Covid-19 case studies

  • Applied adversarial approach to 111 publicly available COVID-19 protein sequences
  • Figures 1 and 4 show original and adversarial sequences
  • Small changes in input sequence result in significant changes in output structures
  • Similarity between original and adversarial sequences is high
  • Small changes in input sequence cause AlphaFold to predict structures that are highly divergent from original
  • AlphaFold predicts adversarial structure with similar confidence values to original
  • GDT scores are generally low
  • Small changes in input sequences can damage predictions

Conclusion

  • Recent progress in predicting protein folding structures has the potential to advance understanding of diseases, the human proteome, and drug design.
  • Predictive protein folding is still a grand challenge.

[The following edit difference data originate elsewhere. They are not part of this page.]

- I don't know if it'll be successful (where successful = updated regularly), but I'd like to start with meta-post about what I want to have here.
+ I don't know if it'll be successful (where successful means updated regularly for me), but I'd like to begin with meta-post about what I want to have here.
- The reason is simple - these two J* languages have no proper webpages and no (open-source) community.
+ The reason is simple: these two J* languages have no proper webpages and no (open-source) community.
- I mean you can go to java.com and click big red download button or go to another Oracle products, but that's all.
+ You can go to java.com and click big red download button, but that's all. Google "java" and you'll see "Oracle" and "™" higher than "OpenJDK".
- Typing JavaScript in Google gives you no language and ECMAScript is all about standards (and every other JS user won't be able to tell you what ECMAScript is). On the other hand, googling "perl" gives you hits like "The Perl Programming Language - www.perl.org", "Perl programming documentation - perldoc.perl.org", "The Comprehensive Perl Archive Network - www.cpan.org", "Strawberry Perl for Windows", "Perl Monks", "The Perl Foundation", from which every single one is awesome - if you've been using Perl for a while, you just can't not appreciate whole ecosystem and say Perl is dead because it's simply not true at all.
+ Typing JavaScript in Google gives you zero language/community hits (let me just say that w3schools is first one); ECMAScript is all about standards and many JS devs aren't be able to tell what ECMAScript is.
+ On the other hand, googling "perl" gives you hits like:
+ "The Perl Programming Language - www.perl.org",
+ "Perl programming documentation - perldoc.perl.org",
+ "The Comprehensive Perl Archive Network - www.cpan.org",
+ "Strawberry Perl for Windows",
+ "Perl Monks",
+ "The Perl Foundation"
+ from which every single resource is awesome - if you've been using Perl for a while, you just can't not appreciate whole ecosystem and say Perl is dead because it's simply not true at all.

  • This paper presents the first work in this direction by showing that Protein Folding Neural Networks (PFNNs) are vulnerable to minor changes in the input protein sequence.

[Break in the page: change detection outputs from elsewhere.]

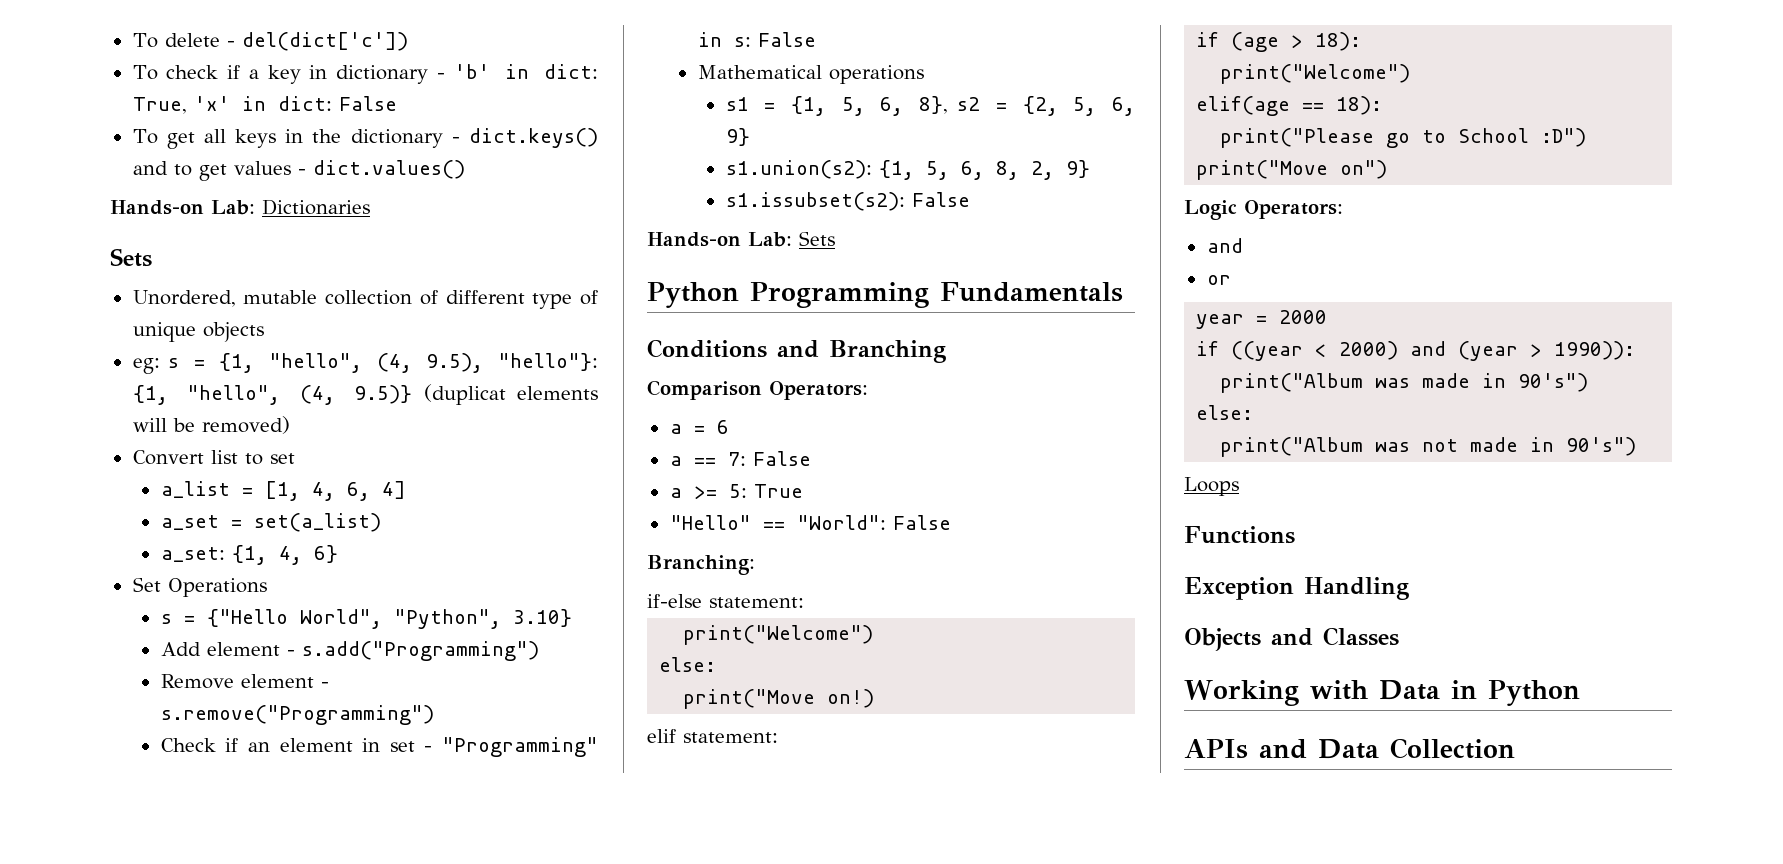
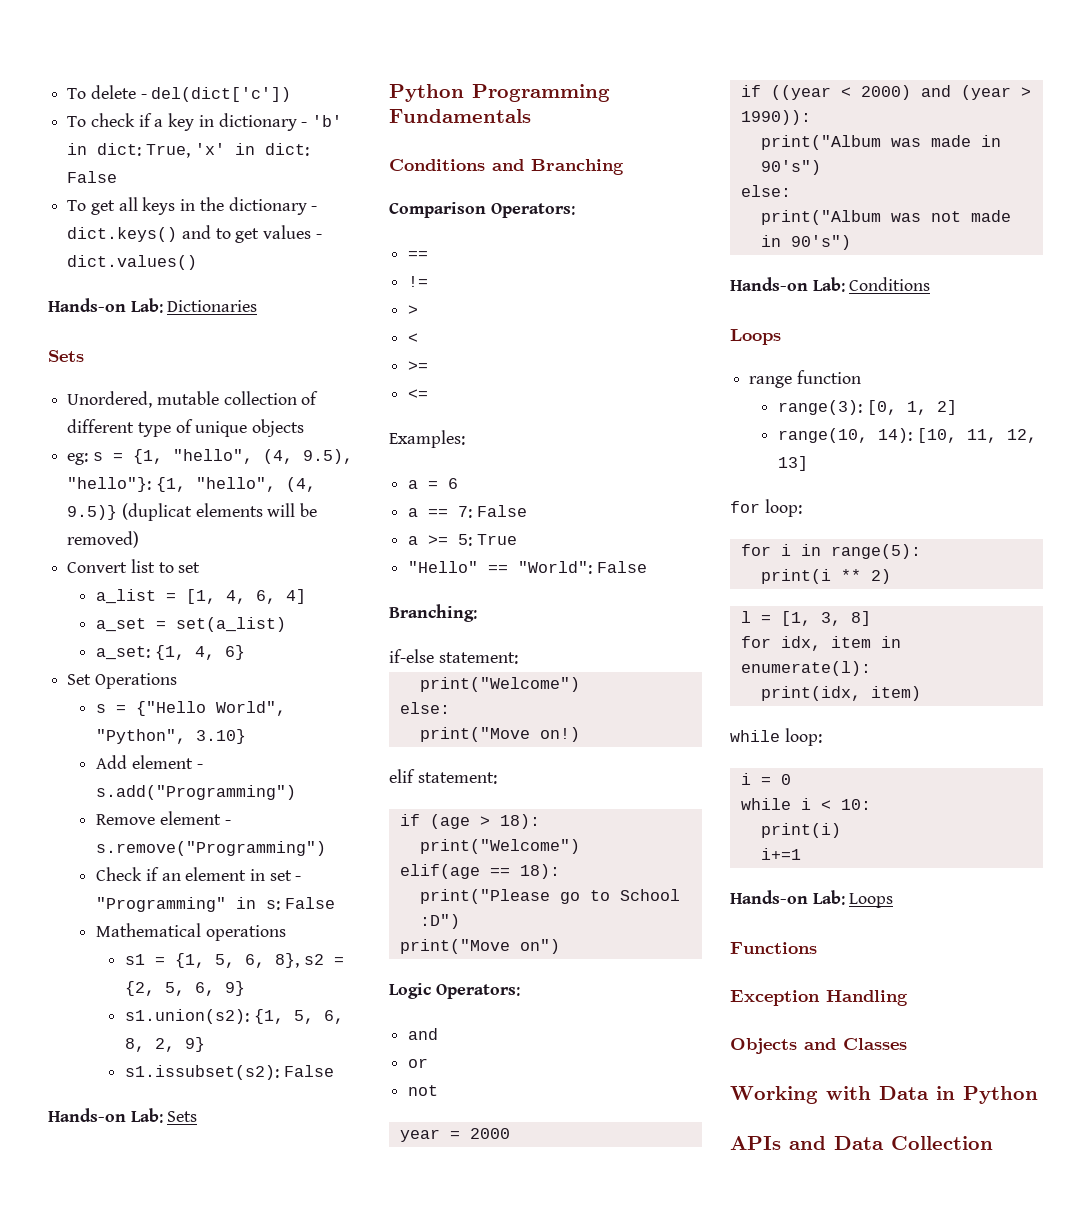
  Comparison Operators:
+ ==
+ !=
+ >
+ <
+ >=
+ <=
+ Examples:
  or
+ not
+ Hands-on Lab: Conditions
  Loops
+ range function
+ range(3): [0, 1, 2]
+ range(10, 14): [10, 11, 12, 13]
+ for loop:
+ for i in range(5):
+ print(i ** 2)
+ l = [1, 3, 8]
+ for idx, item in enumerate(l):
+ print(idx, item)
+ while loop:
+ i = 0
+ while i < 10:
+ print(i)
+ i+=1
+ Hands-on Lab: Loops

  • These changes can cause large changes in the predicted protein structure, making PFNNs unsuitable for safety-critical applications.
  • Standard protein structural distance and similarity were used to measure the robustness of AlphaFold.
  • Adversarial sequences were generated against COVID-19 and UniProt protein sequences.
  • Results were reported for RMSD, GDT-TS, and GDT-HA.